We Count!

We Count! Including Lesbians, Gay Men, and Bisexuals in Employment Equity

Workplaces which leave lesbian, gay, and bisexual employees needing to hide our lifestyle, fearing reprisals if we come out, having to sit silent through homophobic comments and jokes – these are not work-places where the morale of workers is high.

Apart from the violation of human rights and dignity involved, these are not efficient, positive, or productive workplaces.

Homophobia is simply not in the best business interests.

From We Count, CLGRO’s 1991 employment equity brief

Employment equity: what is it?

Employment equity is a systematic approach to looking at the composition and treatment of the workforce and remedying some of the disadvantages that have led to unfair treatment of certain groups.

It falls into two main parts:

  1. numerical representation: comparing the diversity of the workforce in a particular organization with the diversity of the local population and trying to ensure that they are comparable; and
  2. workplace environment: making sure that policies and practices do not discriminate against particular groups.

What laws control employment equity?

Canada’s Employment Equity Act (1986) [and, at one time, Ontario’s Employment Equity Act (1994), repealed by the subsequent Conservative government].

Various other policies also demand employment equity. For example, the Federal Contractors Program (for organizations receiving large contracts from the federal government) has a mandatory employment equity component.

Both the acts specify four designated groups: women; people with disabilities; people of colour (“visible minorities”); and First Nations people (“aboriginal people”).

Disadvantaged Groups

Groups are said to be disadvantaged, for example, when:

  • their pay is less than that of another group doing comparable work
  • members of the group are hired in smaller numbers than their availability in the population warrants
  • their rate of promotion is slower than that of other groups
  • the workplace is not physically accessible
  • their work opportunities are stereotyped
  • they are harassed in the workplace

Why do gays want in?

At present, if gay people face discrimination in the workplace, we are covered under the Ontario Human Rights Code. We can take complaints to the Ontario Human Rights Commission. This underfunded and overworked body will take a couple of years to investigate and decide.

If we were covered under employment equity, the onus would be on the employer to provide a prejudice-free workplace, rather than on the individual who has already been discriminated-against to go through a laborious complaints process.

In fact, employment equity programs are a proactive attempt to realize the principles outlined in the Ontario Human Rights Code. The principles of the Code require that such programs be extended to include lesbians and gay men explicitly.

How do gays want in?

No one knows how many lesbians, gay men, and bisexuals there are in the population at large. Although the figure in most common usage is 10%, studies have estimated from 1-20%. All the studies have been criticized. In any case, there are always those in the workforce who are just coming out or who do not wish to come out.

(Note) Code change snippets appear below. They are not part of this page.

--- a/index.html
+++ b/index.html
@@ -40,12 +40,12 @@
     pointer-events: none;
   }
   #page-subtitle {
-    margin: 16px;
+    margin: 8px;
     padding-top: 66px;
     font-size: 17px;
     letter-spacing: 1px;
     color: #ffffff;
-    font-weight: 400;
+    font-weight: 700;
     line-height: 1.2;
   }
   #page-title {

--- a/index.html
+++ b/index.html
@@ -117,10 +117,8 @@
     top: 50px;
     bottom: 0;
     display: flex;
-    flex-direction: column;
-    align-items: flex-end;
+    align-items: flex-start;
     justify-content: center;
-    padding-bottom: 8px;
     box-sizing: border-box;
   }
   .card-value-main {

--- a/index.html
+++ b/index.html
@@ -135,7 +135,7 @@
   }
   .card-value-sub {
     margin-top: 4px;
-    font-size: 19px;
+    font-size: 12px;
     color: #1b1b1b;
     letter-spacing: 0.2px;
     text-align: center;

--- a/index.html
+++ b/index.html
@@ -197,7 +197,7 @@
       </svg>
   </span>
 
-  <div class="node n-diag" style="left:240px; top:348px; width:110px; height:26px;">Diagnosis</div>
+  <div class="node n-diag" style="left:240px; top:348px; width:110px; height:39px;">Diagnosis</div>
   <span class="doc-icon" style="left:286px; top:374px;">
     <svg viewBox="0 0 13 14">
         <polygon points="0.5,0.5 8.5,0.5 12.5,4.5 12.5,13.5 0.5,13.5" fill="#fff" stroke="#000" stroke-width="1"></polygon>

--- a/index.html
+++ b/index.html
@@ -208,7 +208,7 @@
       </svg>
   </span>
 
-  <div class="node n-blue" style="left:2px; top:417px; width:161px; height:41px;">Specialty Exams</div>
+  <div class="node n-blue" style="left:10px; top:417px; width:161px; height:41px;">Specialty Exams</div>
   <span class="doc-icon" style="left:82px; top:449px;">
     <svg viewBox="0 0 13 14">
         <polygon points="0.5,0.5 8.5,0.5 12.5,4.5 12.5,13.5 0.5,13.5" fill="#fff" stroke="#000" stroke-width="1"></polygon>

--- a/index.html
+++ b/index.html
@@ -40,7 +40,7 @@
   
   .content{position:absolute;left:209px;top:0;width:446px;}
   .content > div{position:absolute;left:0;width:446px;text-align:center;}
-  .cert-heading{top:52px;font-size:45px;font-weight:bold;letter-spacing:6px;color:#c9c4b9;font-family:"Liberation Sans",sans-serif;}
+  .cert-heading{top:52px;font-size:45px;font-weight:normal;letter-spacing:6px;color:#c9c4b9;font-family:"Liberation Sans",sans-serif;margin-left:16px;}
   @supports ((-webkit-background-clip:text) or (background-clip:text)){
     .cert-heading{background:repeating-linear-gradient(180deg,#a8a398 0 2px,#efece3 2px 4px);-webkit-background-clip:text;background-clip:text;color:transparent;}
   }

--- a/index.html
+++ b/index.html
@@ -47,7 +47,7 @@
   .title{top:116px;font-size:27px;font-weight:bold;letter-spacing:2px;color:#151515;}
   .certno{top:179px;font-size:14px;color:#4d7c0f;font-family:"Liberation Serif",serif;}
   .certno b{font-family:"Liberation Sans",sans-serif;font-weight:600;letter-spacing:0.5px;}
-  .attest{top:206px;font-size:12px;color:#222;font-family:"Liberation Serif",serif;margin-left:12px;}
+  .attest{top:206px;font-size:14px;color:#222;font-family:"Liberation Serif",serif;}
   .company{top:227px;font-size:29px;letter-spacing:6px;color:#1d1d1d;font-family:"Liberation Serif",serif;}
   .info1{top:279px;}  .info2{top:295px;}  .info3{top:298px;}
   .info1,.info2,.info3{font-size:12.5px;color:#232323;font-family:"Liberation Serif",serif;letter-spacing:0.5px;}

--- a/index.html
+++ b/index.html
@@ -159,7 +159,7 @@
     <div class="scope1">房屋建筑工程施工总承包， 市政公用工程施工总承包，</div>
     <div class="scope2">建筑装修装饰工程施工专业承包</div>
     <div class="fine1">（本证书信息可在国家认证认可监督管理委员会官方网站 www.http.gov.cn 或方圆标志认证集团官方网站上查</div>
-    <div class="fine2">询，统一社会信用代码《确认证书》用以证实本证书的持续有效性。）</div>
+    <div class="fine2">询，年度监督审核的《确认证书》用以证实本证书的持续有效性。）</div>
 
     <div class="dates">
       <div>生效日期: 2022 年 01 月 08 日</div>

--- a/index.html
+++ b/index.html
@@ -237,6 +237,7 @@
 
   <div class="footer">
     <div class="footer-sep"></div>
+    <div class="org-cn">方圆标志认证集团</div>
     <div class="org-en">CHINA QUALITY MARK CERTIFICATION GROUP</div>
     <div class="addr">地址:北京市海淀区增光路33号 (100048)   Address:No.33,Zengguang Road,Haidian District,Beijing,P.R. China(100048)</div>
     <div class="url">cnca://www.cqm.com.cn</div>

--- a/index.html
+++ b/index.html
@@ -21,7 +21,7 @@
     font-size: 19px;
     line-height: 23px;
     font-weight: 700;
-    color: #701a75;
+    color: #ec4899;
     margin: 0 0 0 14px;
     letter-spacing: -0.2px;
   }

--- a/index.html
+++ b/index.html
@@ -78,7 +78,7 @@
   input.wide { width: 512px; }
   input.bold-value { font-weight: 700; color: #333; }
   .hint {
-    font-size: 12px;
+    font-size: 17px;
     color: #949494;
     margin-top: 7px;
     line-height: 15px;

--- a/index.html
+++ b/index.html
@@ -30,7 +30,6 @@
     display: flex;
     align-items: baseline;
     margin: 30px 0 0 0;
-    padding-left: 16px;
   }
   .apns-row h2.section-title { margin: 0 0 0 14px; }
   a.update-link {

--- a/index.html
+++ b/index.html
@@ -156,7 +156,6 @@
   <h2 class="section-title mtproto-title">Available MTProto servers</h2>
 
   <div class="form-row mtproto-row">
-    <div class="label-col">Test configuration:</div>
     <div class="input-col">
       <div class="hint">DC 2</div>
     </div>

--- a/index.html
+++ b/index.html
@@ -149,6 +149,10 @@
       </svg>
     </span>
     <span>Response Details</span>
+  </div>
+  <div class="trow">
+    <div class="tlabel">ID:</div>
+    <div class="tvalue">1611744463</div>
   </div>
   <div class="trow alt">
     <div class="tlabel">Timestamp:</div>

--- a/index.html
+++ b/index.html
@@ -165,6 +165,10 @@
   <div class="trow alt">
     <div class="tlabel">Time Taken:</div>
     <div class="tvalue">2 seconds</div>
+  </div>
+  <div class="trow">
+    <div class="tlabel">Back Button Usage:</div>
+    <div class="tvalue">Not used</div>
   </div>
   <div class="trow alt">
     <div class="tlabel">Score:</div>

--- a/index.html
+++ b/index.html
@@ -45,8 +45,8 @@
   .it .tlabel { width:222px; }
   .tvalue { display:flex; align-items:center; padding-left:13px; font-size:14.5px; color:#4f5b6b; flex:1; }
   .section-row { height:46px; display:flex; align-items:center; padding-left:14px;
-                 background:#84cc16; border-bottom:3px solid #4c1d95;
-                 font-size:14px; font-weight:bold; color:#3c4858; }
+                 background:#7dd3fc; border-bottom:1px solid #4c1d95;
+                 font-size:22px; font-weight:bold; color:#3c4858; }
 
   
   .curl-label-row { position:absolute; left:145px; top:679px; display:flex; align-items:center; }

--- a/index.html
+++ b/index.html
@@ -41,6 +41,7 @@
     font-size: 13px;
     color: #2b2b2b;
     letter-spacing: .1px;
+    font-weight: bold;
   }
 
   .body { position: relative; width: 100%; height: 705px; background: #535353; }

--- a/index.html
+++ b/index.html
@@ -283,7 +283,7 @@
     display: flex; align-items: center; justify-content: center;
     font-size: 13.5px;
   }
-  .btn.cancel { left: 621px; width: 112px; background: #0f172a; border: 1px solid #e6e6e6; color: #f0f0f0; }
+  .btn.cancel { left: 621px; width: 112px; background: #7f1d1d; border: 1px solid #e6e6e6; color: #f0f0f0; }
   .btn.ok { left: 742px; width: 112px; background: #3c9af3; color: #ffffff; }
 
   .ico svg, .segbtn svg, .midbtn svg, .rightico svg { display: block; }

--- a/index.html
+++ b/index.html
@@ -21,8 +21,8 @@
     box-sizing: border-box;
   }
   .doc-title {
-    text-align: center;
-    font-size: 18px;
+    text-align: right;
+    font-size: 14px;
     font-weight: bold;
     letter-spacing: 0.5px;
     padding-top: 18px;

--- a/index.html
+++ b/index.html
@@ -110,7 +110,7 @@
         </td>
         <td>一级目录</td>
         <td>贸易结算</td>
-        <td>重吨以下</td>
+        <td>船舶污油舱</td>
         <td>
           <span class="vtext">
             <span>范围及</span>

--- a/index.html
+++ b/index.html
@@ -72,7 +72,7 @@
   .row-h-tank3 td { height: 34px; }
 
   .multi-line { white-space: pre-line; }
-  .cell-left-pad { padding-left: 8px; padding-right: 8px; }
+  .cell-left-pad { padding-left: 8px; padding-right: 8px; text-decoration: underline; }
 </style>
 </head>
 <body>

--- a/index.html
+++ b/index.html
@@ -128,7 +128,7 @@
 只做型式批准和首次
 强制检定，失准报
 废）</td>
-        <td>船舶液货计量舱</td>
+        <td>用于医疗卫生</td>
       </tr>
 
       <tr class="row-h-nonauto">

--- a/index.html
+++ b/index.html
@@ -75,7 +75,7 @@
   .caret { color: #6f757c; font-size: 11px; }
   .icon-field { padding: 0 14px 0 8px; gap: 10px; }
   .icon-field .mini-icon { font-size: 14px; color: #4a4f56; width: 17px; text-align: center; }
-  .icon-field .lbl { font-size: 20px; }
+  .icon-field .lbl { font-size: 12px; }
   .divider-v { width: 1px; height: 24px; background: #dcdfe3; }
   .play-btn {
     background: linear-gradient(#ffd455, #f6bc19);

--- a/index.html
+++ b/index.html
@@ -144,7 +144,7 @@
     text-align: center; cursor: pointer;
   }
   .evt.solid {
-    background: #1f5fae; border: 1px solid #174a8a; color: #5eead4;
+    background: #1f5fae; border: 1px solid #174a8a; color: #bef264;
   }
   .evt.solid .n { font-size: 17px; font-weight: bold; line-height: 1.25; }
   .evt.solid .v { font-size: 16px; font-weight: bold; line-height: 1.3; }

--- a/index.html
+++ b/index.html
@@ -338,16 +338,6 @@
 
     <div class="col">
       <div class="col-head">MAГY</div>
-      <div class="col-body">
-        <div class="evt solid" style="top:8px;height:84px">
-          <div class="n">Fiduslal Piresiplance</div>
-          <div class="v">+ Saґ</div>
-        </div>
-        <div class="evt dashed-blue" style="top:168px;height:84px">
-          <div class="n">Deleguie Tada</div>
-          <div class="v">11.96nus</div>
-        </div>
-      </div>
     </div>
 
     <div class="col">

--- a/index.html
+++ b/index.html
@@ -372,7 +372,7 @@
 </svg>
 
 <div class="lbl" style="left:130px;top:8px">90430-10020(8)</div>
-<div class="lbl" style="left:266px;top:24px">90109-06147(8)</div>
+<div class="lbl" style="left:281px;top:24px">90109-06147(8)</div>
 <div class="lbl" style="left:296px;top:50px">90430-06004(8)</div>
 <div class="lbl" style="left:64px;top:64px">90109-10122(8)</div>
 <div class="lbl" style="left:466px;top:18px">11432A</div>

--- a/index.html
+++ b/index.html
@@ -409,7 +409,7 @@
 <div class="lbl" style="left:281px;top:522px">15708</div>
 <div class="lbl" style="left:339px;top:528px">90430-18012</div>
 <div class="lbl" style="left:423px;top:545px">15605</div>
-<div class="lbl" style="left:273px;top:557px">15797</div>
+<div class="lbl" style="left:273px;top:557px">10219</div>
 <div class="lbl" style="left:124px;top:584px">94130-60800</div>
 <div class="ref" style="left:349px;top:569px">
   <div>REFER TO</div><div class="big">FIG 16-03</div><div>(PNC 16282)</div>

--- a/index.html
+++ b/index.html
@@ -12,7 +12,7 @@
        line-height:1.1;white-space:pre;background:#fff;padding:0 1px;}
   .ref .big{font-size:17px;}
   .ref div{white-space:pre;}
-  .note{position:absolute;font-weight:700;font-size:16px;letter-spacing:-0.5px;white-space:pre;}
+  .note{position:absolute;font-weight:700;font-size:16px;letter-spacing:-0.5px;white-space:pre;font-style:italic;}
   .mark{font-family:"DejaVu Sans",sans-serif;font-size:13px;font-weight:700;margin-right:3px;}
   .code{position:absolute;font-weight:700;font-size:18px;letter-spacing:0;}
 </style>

So it makes no sense for us to ask for numerical representation at present.

But it makes a great deal of sense for lesbians, gay men, and bisexuals to be counted as a designated group for the purpose of workplace environment measures. Whenever systemic action is being taken against sexism, racism, and ableism, action against heterosexism and homophobia should be added.

For us, other measures would include:

  • policy review to ensure that gays receive the same benefits (medical, dental, parental provisions etc.) as heterosexuals
  • working to end harassment, from antigay cartoons pinned on the wall, through name-calling, to violence
  • ensuring that lesbians, gays, and bisexuals can choose to be themselves at work without facing prejudice or losing career opportunities
  • including sexual orientation issues in education and antiharassment programs
  • providing a process to deal with antigay incidents in the workplace
  • ensuring that criteria for hiring and promotion do not discriminate against people who choose to be openly gay

Why hasn’t it happened?

Myth 1: All gays are middle-class urban white men who suffer no disadvantage.

Fact: Lesbians, gays, and bisexuals are to be found in all communities, big and small, urban and rural, in all races and classes, and at all income levels.

Myth 2: All lesbians, gay men, and bisexuals would be forced to come out (identify themselves as gay).

Fact: No one would be forced out. Equity data are confidential. We are not asking for “quotas.” In a prejudice-free workplace, coming out would be a free choice.

Some worry that we are asking for a slice of an already tiny pie. Either they feel certain minorities should continue to be unjustly treated so that things can be improved for some other groups or they feel that society can afford no more change. As we have seen above, none of the required changes cost much more than the effort required to rise above prejudice.

Government legislation is necessary to ensure the conditions needed to change workplaces for the better, as are

  • topline management support, clearly expressed and publicised;
  • the provision of resources to fight prejudice; and
  • educational programs.

As citizens, taxpayers, and workers, lesbians, bisexuals, and gay men expect their elected leaders to demonstrate their leadership in this area.